Sespa reforça necessidade de tomar a segunda dose da vacina contra Covid-19

Populações quilombolas integram os grupos prioritários para imunização

Para que a proteção à Covid-19 proporcionada pelas vacinas funcione como o previsto é necessário tomar as duas doses, tanto da CoronaVac/Sinovac quanto da Oxford/AstraZeneca, as duas disponíveis no Brasil. Portanto, quem já tomou a primeira dose precisa ficar atento ao calendário de vacinação de seu município, observando o intervalo específico entre cada uma, de acordo com o fabricante.

Cezarina Brito, 71 anos, que já está imunizada pela CoronaVac/Sinovac, reforça a importância de tomar a segunda dose, e em nenhum momento deixar de lado as medidas de prevenção, como uso de máscara, distanciamento social e higienização das mãos com água e sabão ou álcool 70%.

A segunda dose da vacina é necessária para garantir a proteção contra a Covid-19

“É a única maneira de nos livrarmos desse mal, e também nos mantendo distantes, mesmo com a saudade dos parentes, amigos, filhos, e depois da segunda dose. Além disso, vale cuidar da alimentação, fazer exercícios, pegar sol. A gente não sabe até quando isso vai durar, então precisamos insistir. A vacina garante mais segurança para nós”, disse Cezarina, que pediu aos jovens que também “mantenham os cuidados, fiquem em casa. Ainda vai ter muita festa para ir, dá para esperar um pouco, se proteger”.

Funcionamento – A atribuição da Secretaria de Estado de Saúde Pública (Sespa) nesse processo é garantir a entrega das doses enviadas pelo Ministério da Saúde aos 144 municípios do Pará. A Secretaria organiza a distribuição para os Centros Regionais de Saúde, que por sua vez redistribuem às prefeituras municipais, estas responsáveis pelo calendário de vacinação e aplicação dos imunizantes, de acordo com o quantitativo populacional e a atual etapa de vacinação. O envio é feito por via terrestre, aérea e fluvial, com o apoio da Secretaria de Estado de Segurança Pública e Defesa Social (Segup).

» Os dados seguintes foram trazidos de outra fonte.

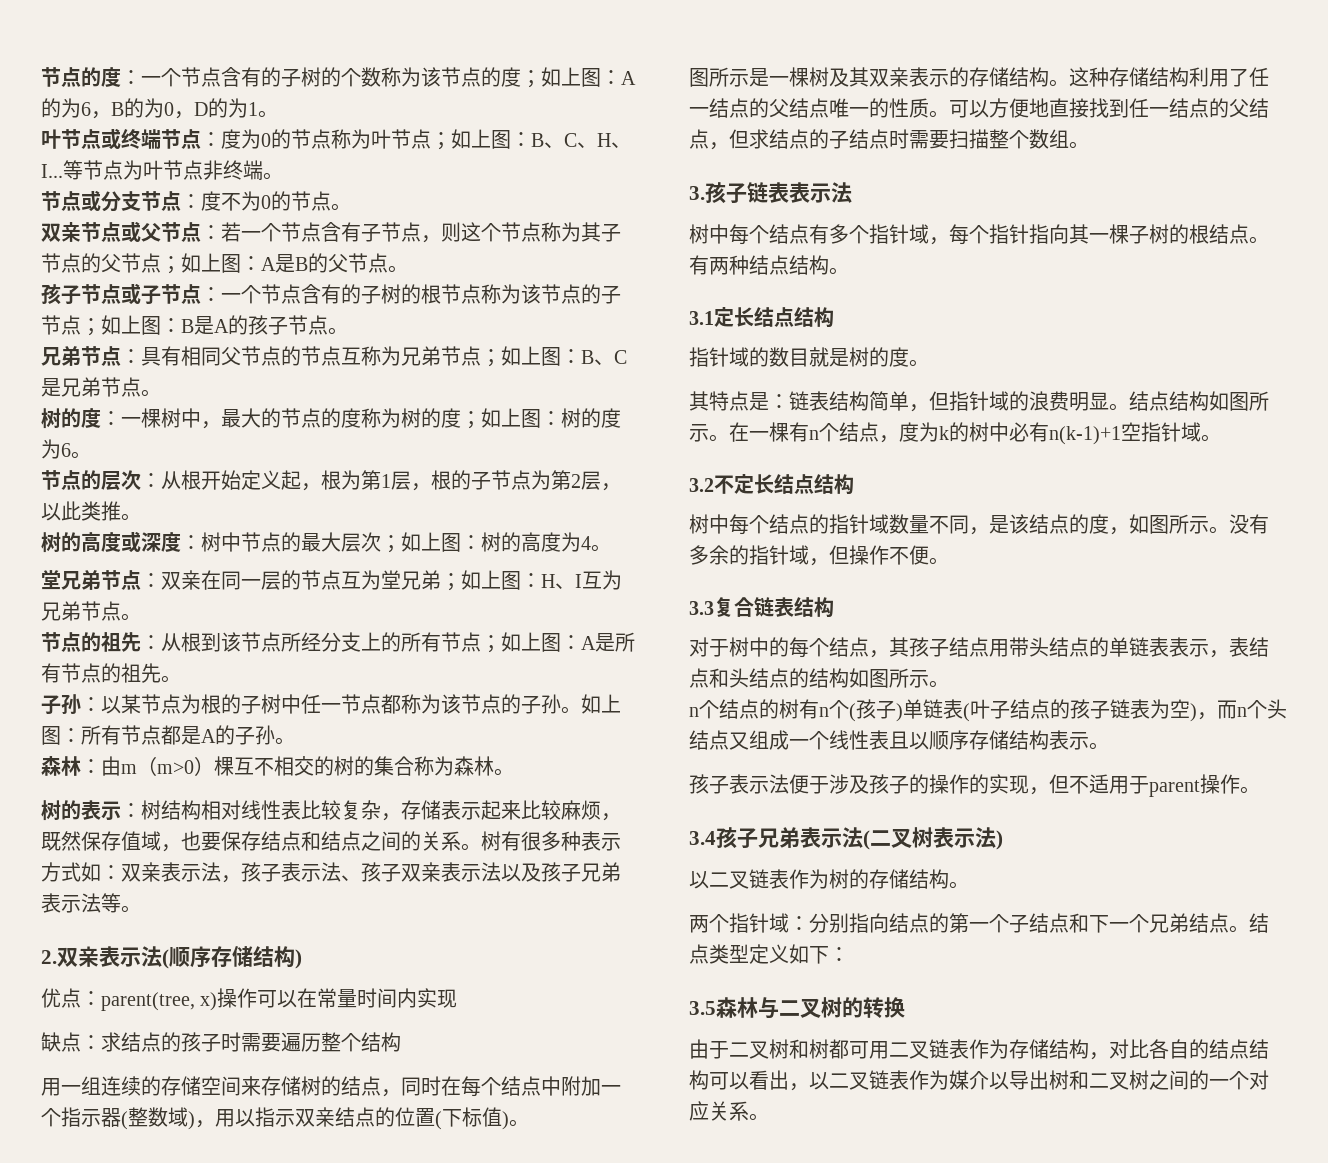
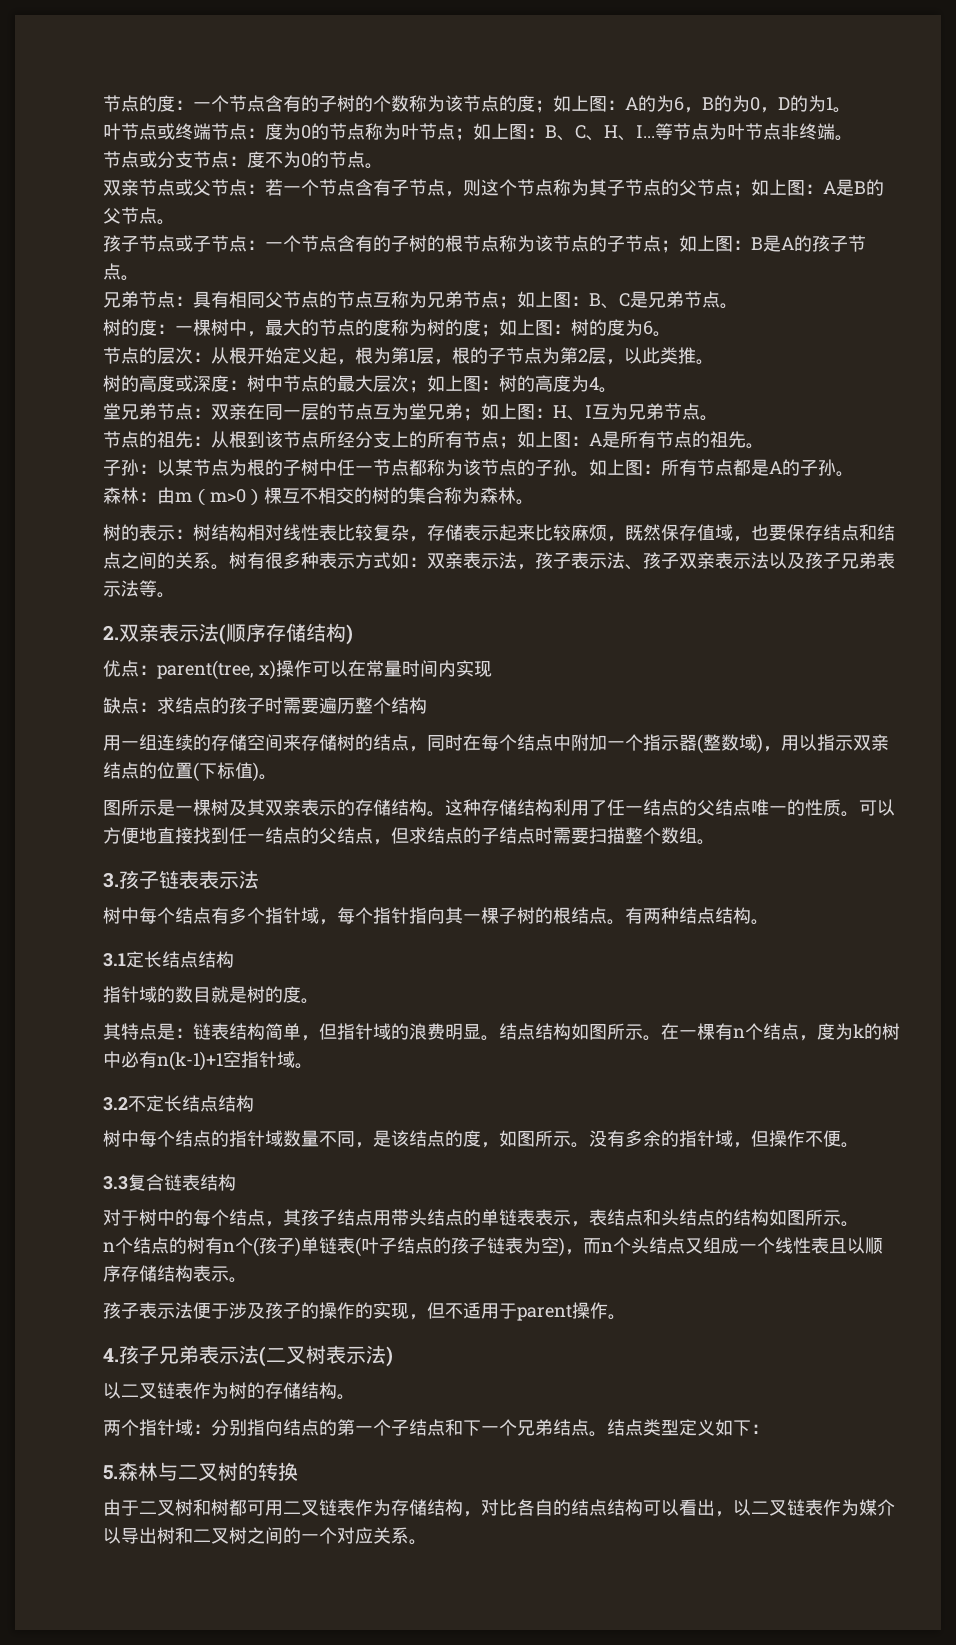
- 3.4孩子兄弟表示法(二叉树表示法)
+ 4.孩子兄弟表示法(二叉树表示法)
- 3.5森林与二叉树的转换
+ 5.森林与二叉树的转换

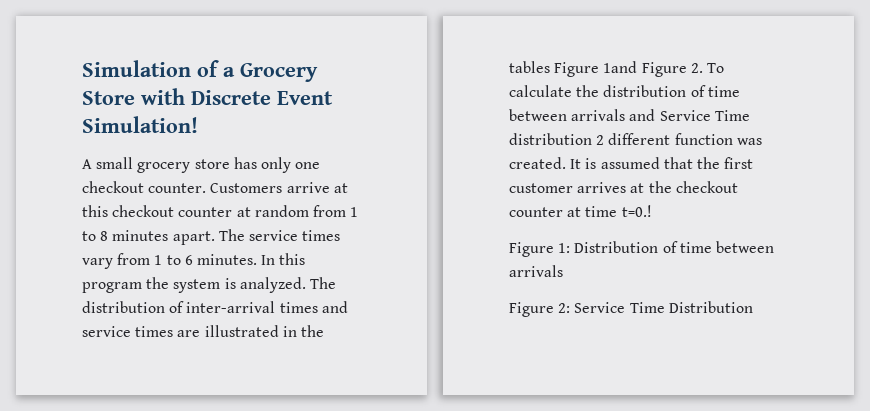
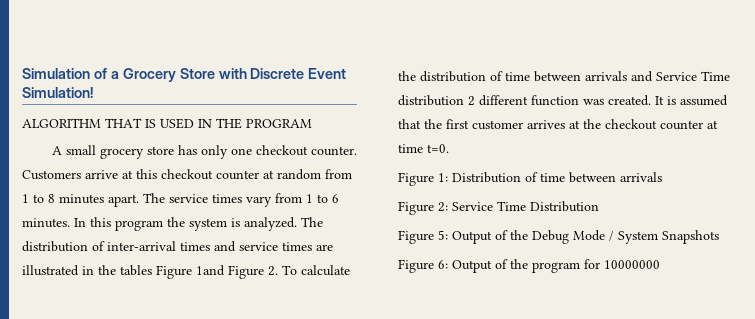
+ ALGORITHM THAT IS USED IN THE PROGRAM
- It is assumed that the first customer arrives at the checkout counter at time t=0.!
+ It is assumed that the first customer arrives at the checkout counter at time t=0.
+ Figure 5: Output of the Debug Mode / System Snapshots
+ Figure 6: Output of the program for 10000000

O titular da Sespa, Rômulo Rodovalho, reforçou a necessidade de o processo de imunização contra o novo coronavírus ser feito de forma completa. “Temos a vacinação como uma das principais estratégias de combate à Covid-19, e é de extrema importância que todos que já tomaram a primeira dose tomem a segunda, cumprindo o esquema de vacinação e fechando o ciclo de imunização. Estamos nos esforçando para que os municípios cumpram cada uma das fases do Plano Estadual de Imunização, disponibilizando as doses imediatamente aos grupos prioritários de cada uma dessas fases, ressaltando que a execução da vacinação é de responsabilidade de cada município”, explicou o gestor.

As prefeituras, enfatizou o secretário, têm a responsabilidade de coordenar a aplicação das doses de vacina e atualizar os dados de vacinação no sistema do Ministério da Saúde. Como os municípios apresentam variedades na informatização e conexão à internet, foi estabelecido o prazo máximo de 48 horas para registro no Sistema de Informação das doses aplicadas.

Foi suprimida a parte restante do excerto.